Exercise material:
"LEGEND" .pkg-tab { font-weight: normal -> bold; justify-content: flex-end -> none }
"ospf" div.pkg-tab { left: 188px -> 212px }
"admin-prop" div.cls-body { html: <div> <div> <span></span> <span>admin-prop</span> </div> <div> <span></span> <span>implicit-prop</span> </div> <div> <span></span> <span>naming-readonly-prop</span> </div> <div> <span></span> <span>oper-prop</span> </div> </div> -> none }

---

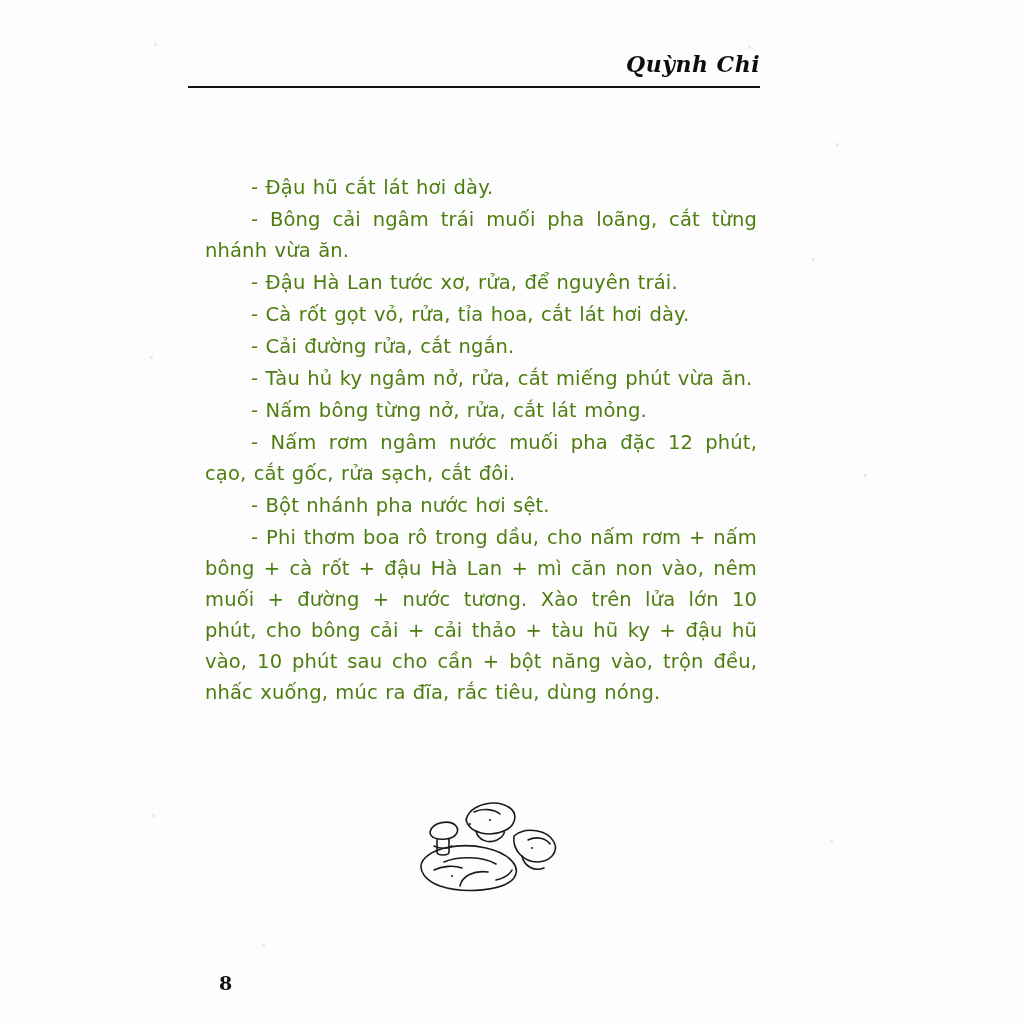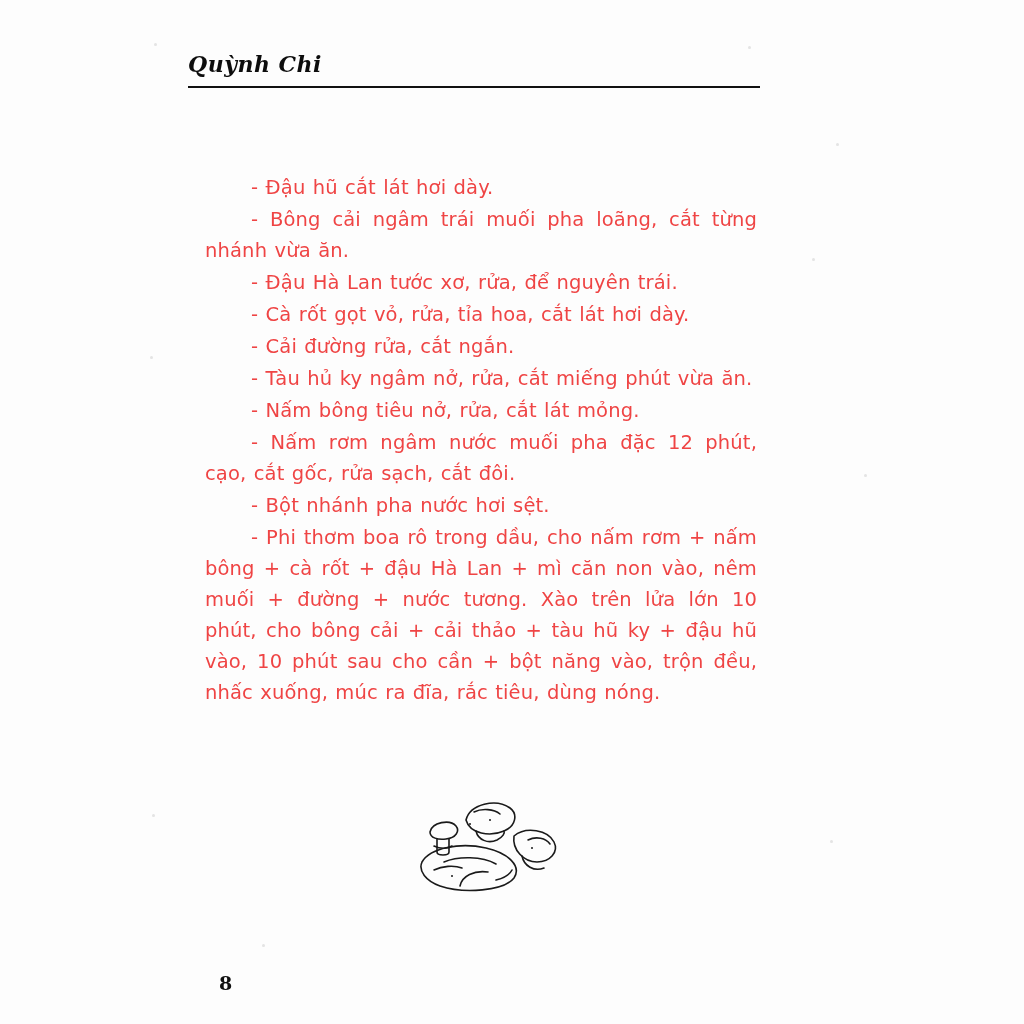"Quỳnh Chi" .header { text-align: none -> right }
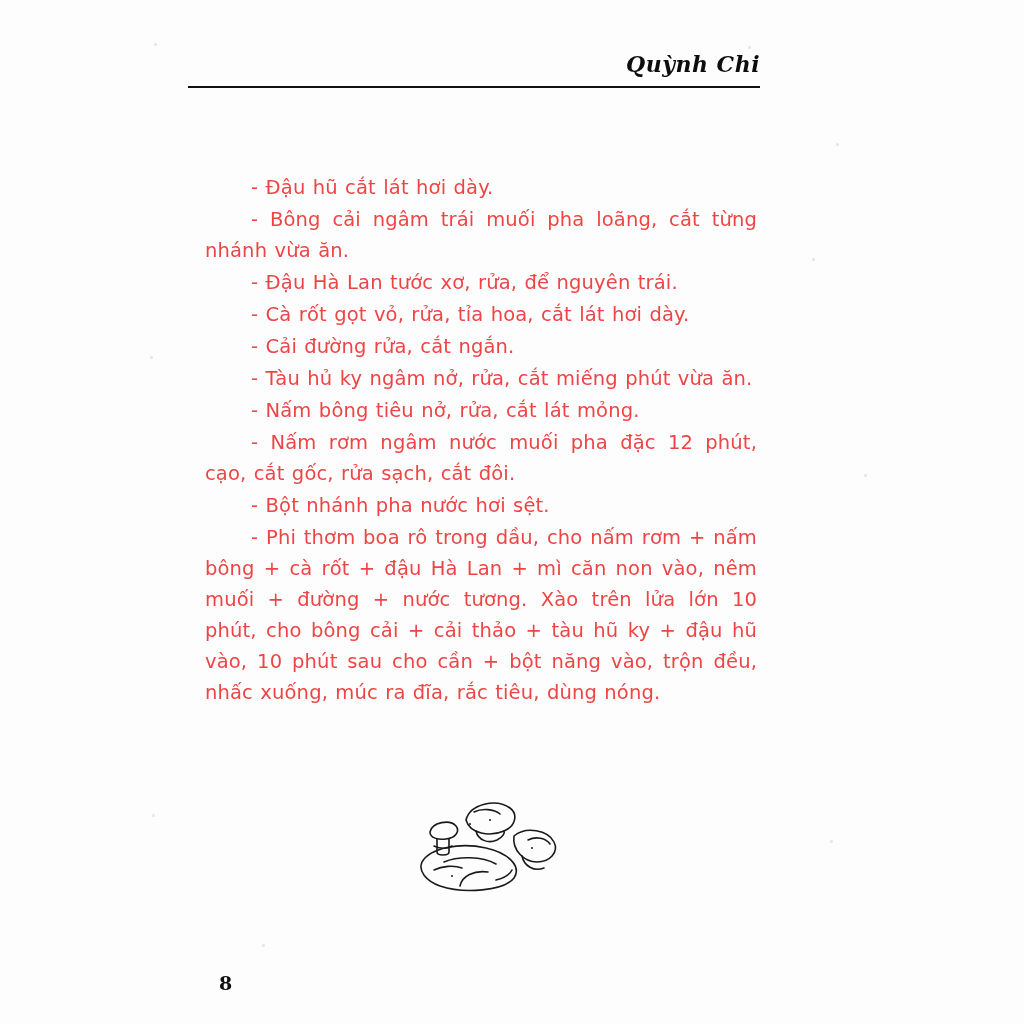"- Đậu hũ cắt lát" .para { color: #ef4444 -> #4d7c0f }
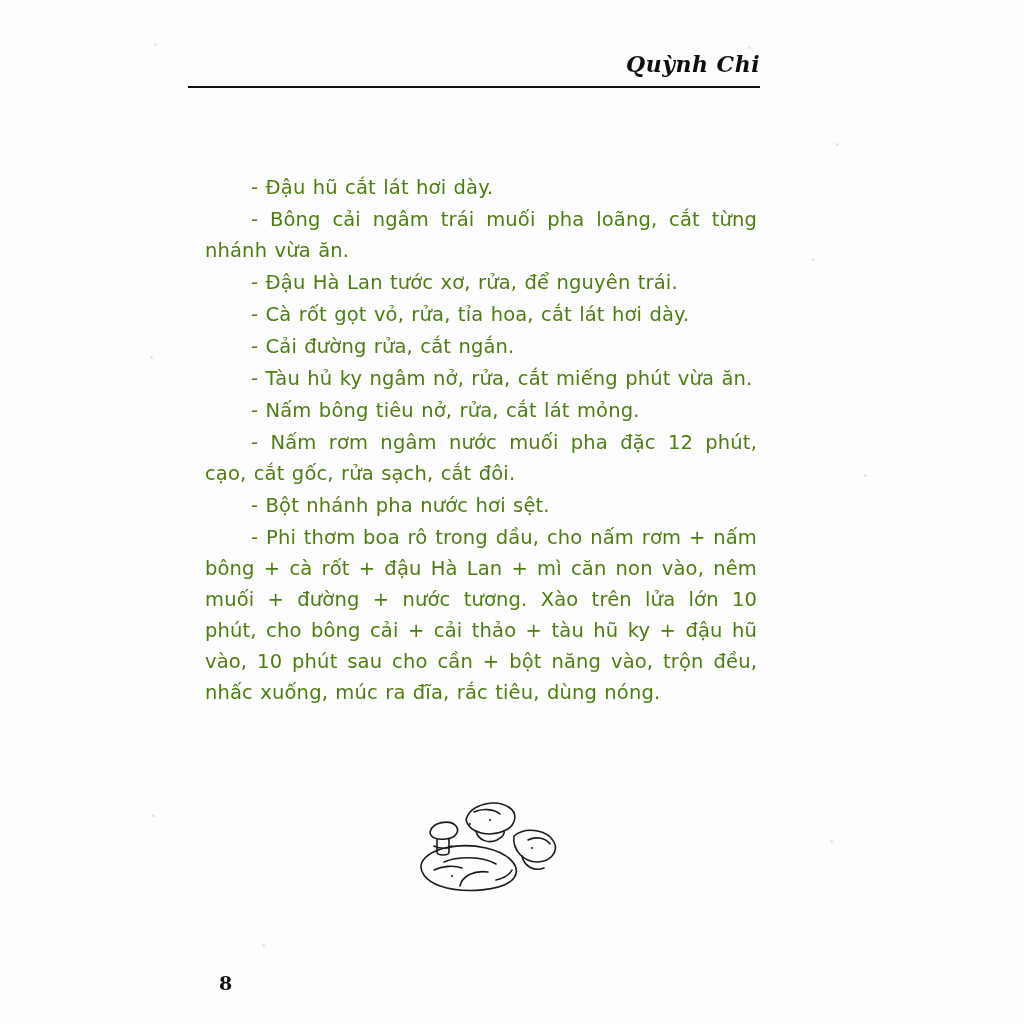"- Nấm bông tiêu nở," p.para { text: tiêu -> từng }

Activity: Your copy should hold only the lines above from the one containing "text-align: none ->" through the one containing "Nấm bông tiêu", exactly as written and free of pictures.

Solved problem:
"Quỳnh Chi" .header { text-align: none -> right }
"- Đậu hũ cắt lát" .para { color: #ef4444 -> #4d7c0f }
"- Nấm bông tiêu nở," p.para { text: tiêu -> từng }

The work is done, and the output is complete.